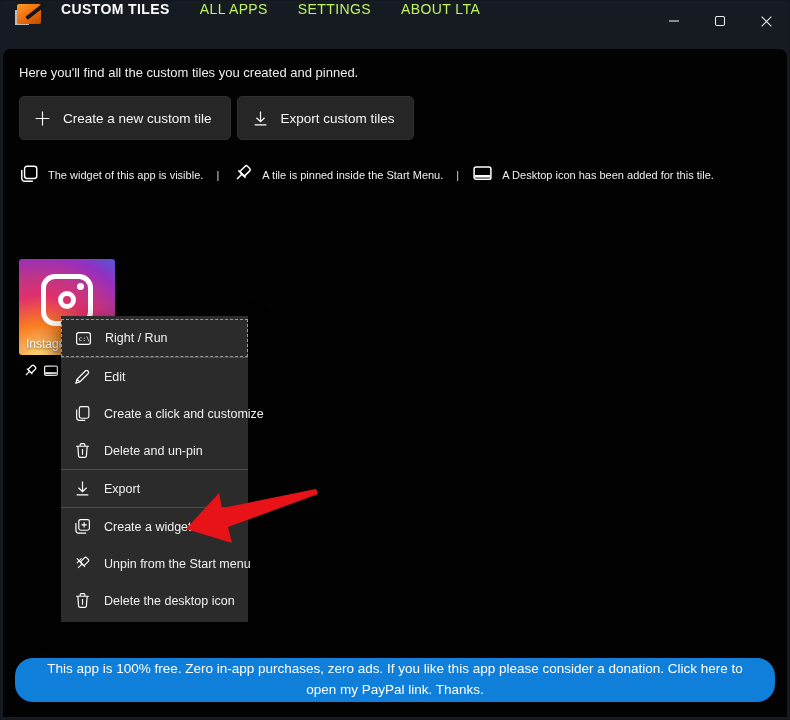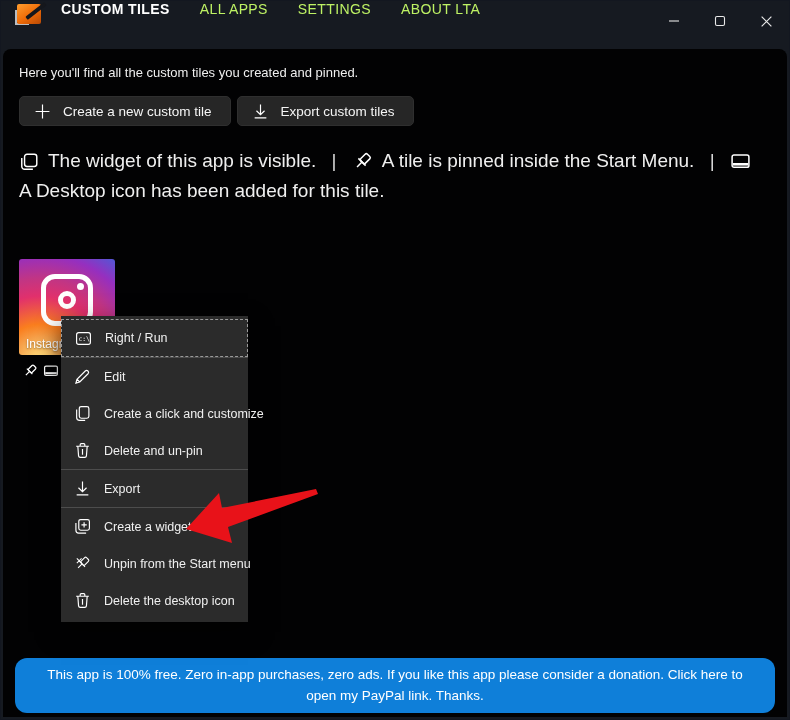--- a/index.html
+++ b/index.html
@@ -22,7 +22,7 @@
   .panel { position:absolute; left:2px; right:2px; top:48px; bottom:2px; background:#020203; border-radius:8px 8px 0 0; padding:14px 16px; color:#efefef; }
   .intro { font-size:13px; margin-top:2px; }
   .btnrow { display:flex; gap:6px; margin-top:16px; }
-  .btn { display:flex; align-items:center; gap:12px; height:30px; padding:0 18px 0 14px; background:#262626; border:1px solid #2f2f2f; border-radius:5px; color:#f5f5f5; font-size:13.5px; cursor:default; }
+  .btn { display:flex; align-items:center; gap:12px; height:44px; padding:0 18px 0 14px; background:#262626; border:1px solid #2f2f2f; border-radius:5px; color:#f5f5f5; font-size:13.5px; cursor:default; }
   .legend { margin-top:20px; font-size:19px; line-height:30px; }
   .legend .sep { margin:0 10px; color:#d9d9d9; }
   .ic { display:inline-block; vertical-align:-5px; margin-right:9px; }

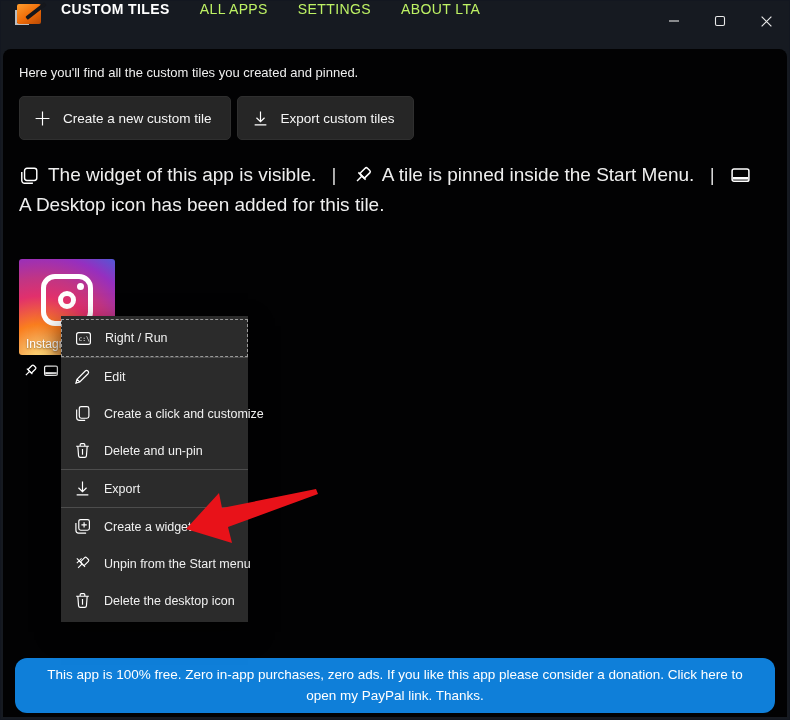--- a/index.html
+++ b/index.html
@@ -23,7 +23,7 @@
   .intro { font-size:13px; margin-top:2px; }
   .btnrow { display:flex; gap:6px; margin-top:16px; }
   .btn { display:flex; align-items:center; gap:12px; height:44px; padding:0 18px 0 14px; background:#262626; border:1px solid #2f2f2f; border-radius:5px; color:#f5f5f5; font-size:13.5px; cursor:default; }
-  .legend { margin-top:20px; font-size:19px; line-height:30px; }
+  .legend { margin-top:20px; font-size:11px; line-height:30px; }
   .legend .sep { margin:0 10px; color:#d9d9d9; }
   .ic { display:inline-block; vertical-align:-5px; margin-right:9px; }
   .hint { margin-top:6px; font-size:13.5px; }

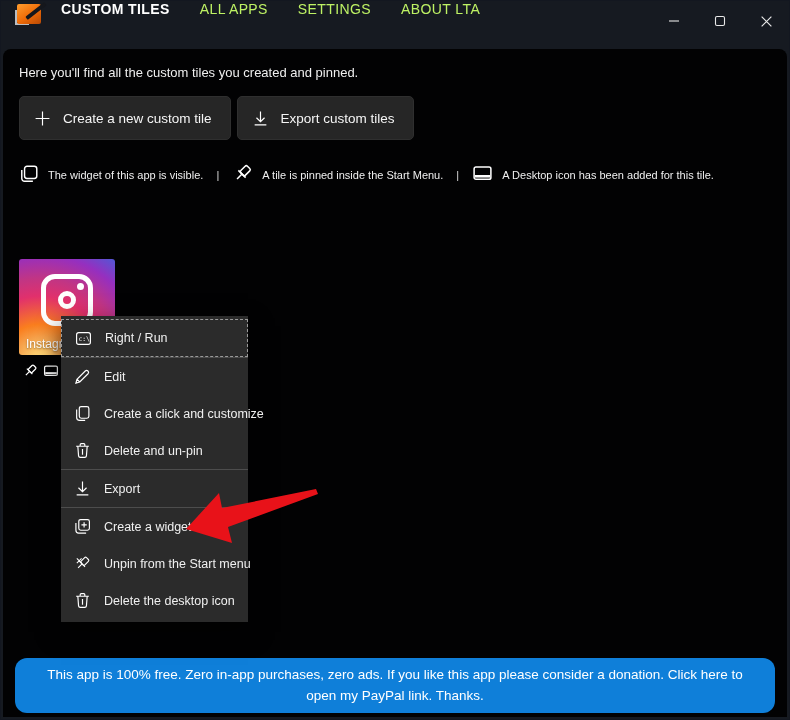--- a/index.html
+++ b/index.html
@@ -45,7 +45,7 @@
 
   
   .arrow { position:absolute; left:183px; top:468px; z-index:9; }
-  .banner { position:absolute; left:14px; right:14px; top:657px; height:55px; background:#0f7fd9; border-radius:12px; display:flex; align-items:center; justify-content:center; z-index:3; }
+  .banner { position:absolute; left:14px; right:14px; top:657px; height:44px; background:#0f7fd9; border-radius:18px; display:flex; align-items:center; justify-content:center; z-index:3; }
   .banner p { color:#fff; font-size:13.5px; text-align:center; line-height:1.55; max-width:724px; }
 
   svg { display:block; }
◆ ◆ ◆
» Problem requirements
Using the listing above, work out how many lines include the word "justify", and report that number alone.

» Response below
2